Pest bait at dog-friendly beach blamed for 'horrific' death
A COAST family say they wouldn't have visited a popular dog-friendly beach had they known it would end in the "horrific" death of their bull mastiff.
During a family trip to Teewah Beach on Saturday, Adele Knight's bull mastiff Stella is believed to have eaten wild pest bait.
By the evening Stella was bleeding from her orifices and yelping in confusion.
She died when a vet was unable to successfully resuscitate her for a second time.
"The state that Stella was in was horrific for our family members to witness. It was devastating," Ms Knight said.
"And now our other dog Phoenix is left wondering where Stella is too."
Ms Knight said the family had pulled up at a popular spot on the beach at the high tide mark.
Her son sat with Stella, on a leash, about a metre from their set-up when it's believed she ate the bait.
"They had walked over to the mesh fence grounded with a stake, which we'd assumed were there to stop people from driving up near the dunes," Ms Knight said.
"We weren't aware she'd actually eaten anything because she's always chewing on sticks.
"And we weren't aware of any baiting in the area but the vet said Stella had shown signs of bait poisoning."
The following day Ms Knight and her partner Blair Gealy returned to Teewah Beach, this time on the lookout for clues.
They found an inconspicuous A4 warning taped to the large entrance sign of the beach, and a blue rope where Stella was sat matched those used for baiting.
The sign stated 1080 bait had been laid on July 11 to target foxes, wild dogs and feral cats.
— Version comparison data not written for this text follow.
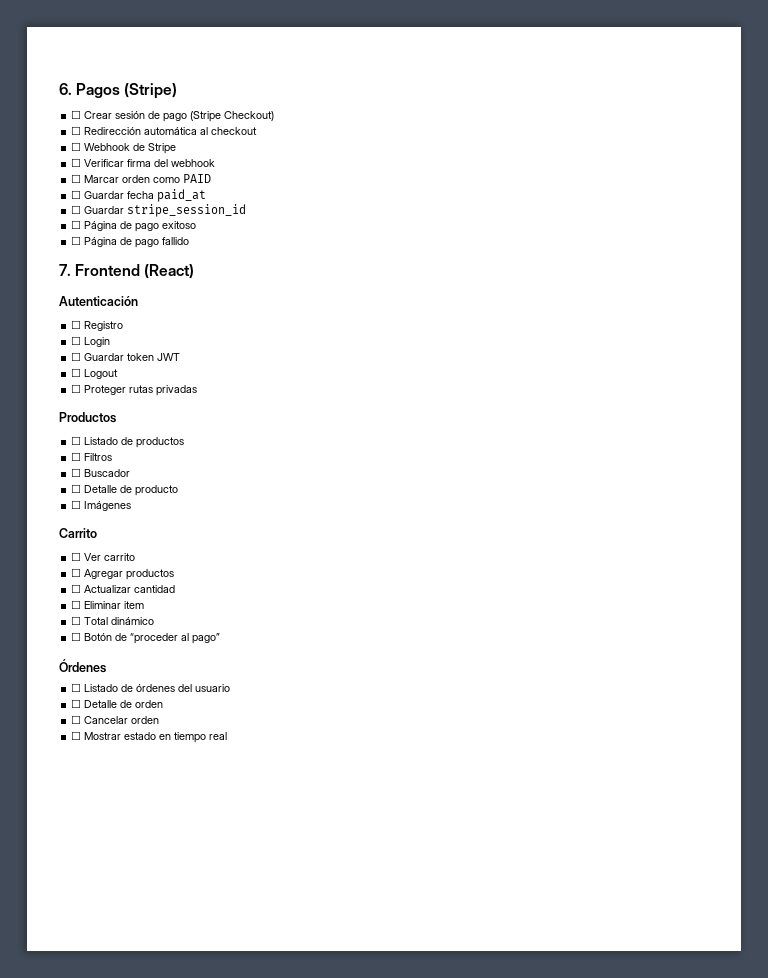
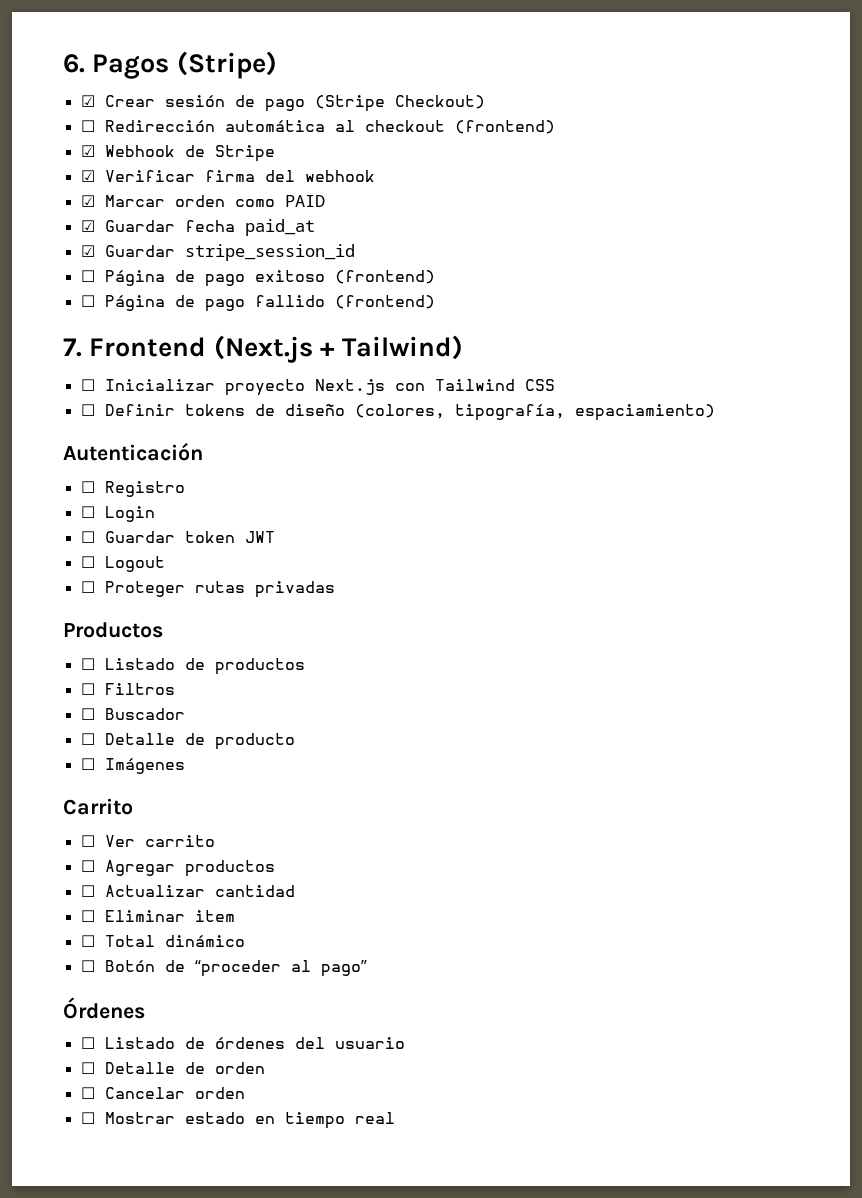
- ☐ Crear sesión de pago (Stripe Checkout)
+ ☑ Crear sesión de pago (Stripe Checkout)
- ☐ Redirección automática al checkout
- ☐ Webhook de Stripe
+ ☐ Redirección automática al checkout (frontend)
+ ☑ Webhook de Stripe
- ☐ Verificar firma del webhook
+ ☑ Verificar firma del webhook
- ☐ Marcar orden como PAID
+ ☑ Marcar orden como PAID
- ☐ Guardar fecha paid_at
+ ☑ Guardar fecha paid_at
- ☐ Guardar stripe_session_id
+ ☑ Guardar stripe_session_id
- ☐ Página de pago exitoso
+ ☐ Página de pago exitoso (frontend)
- ☐ Página de pago fallido
+ ☐ Página de pago fallido (frontend)
- 7. Frontend (React)
+ 7. Frontend (Next.js + Tailwind)
+ ☐ Inicializar proyecto Next.js con Tailwind CSS
+ ☐ Definir tokens de diseño (colores, tipografía, espaciamiento)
Ms Knight was told by a contractor that the bait was placed near the rotting carcases of two loggerhead turtles to attract pests.
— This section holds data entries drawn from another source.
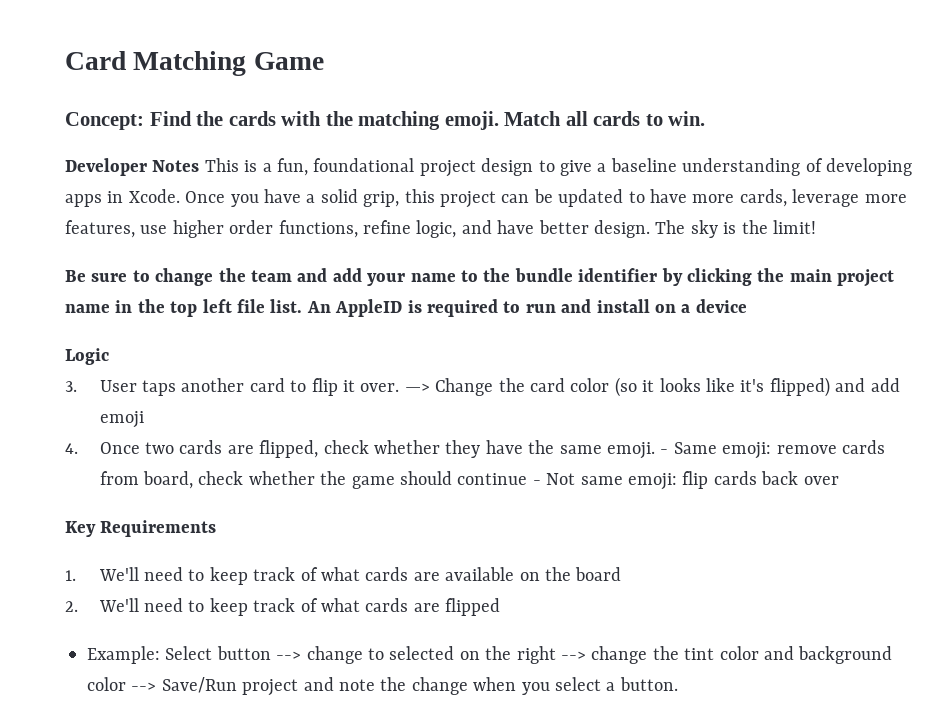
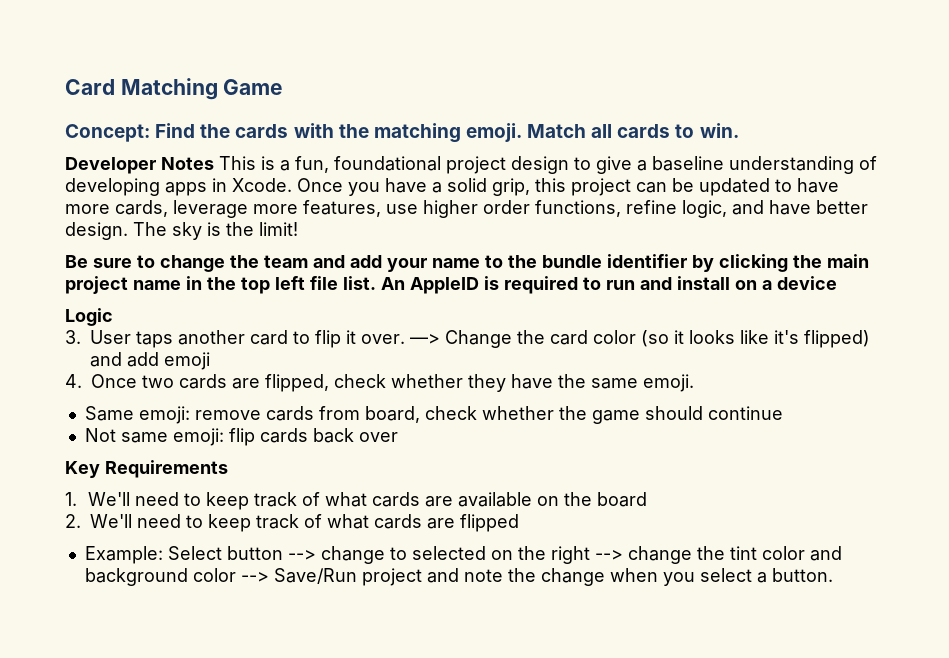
- 4. Once two cards are flipped, check whether they have the same emoji. - Same emoji: remove cards from board, check whether the game should continue - Not same emoji: flip cards back over
+ 4. Once two cards are flipped, check whether they have the same emoji.
+ Same emoji: remove cards from board, check whether the game should continue
+ Not same emoji: flip cards back over

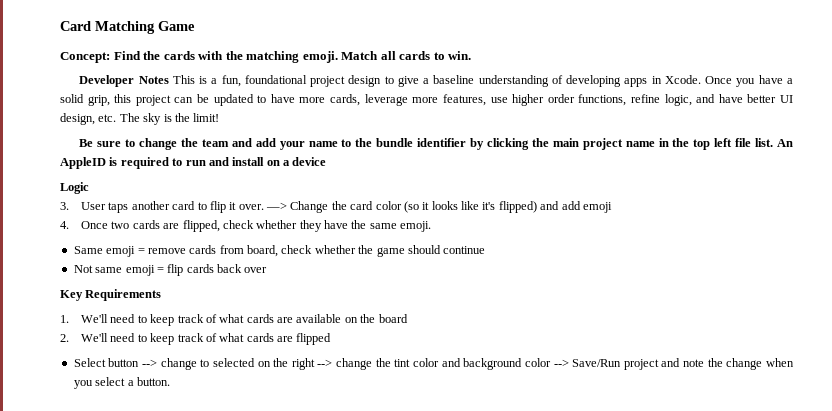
- Once you have a solid grip, this project can be updated to have more cards, leverage more features, use higher order functions, refine logic, and have better design. The sky is the limit!
+ Once you have a solid grip, this project can be updated to have more cards, leverage more features, use higher order functions, refine logic, and have better UI design, etc. The sky is the limit!
- Same emoji: remove cards from board, check whether the game should continue
+ Same emoji = remove cards from board, check whether the game should continue
- Not same emoji: flip cards back over
+ Not same emoji = flip cards back over
- Example: Select button --> change to selected on the right --> change the tint color and background color --> Save/Run project and note the change when you select a button.
+ Select button --> change to selected on the right --> change the tint color and background color --> Save/Run project and note the change when you select a button.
A petition was then launched by Ms Knight, who believes the bait shouldn't have been placed where it was.
"If there was a sign at that spot there is no way we would have gone there with our dogs," Ms Knight said.
"Bait should be far away from where this one was placed.
"I can't believe this poison is being used on our beaches when it kills everything."
The petition, to change regulations around baiting, has already attracted 200 signatures.
Noosa Council is authorised to conduct a range of trapping and targeted poison baiting programs.
Environmental Services Manager Craig Doolan said Council's thoughts were with the dog's owner following the suspected 1080 poisoning incident.
"We have referred this incident to Queensland Health as the agency responsible for investigating in the rare event that an incident of off-target 1080 poisoning is suspected," he said.
Have you ever had an issue with pets and wild pest bait on the Coast?
Mr Doolan urged all dog owners to observe signage at Noosa North Shore beach access points about the presence of baits.
"Council, in partnership with Queensland Parks and Wildlife Service, has conducted the fox and wild dog eradication program annually without incident for several years," he said.
"To reduce the risk to domestic dogs, officers bury the baits in the dunes behind the beach, well beyond the tide, where dogs aren't allowed."
The eradication program, which typically runs for four weeks, aims to protect nesting turtles and kangaroos from being killed by wild dogs and foxes, which prey on these and many other native animals.
"The program is targeted and has a good track record of eradicating only wild dogs and foxes, with officers following strict protocols around the use of baits," Mr Doolan said.
"All buried baits are tied to stakes to reduce the risk of native species taking them.
"They are checked every 3-4 days either by Council officers or QPWS rangers."
Council said warning signs were placed in the dunes every kilometre or so.
It urged dog owners to take steps to keep their pets away from baits.
"Often it may be as simple as keeping your dog on a lead outside of designated off-leash areas," Mr Doolan said.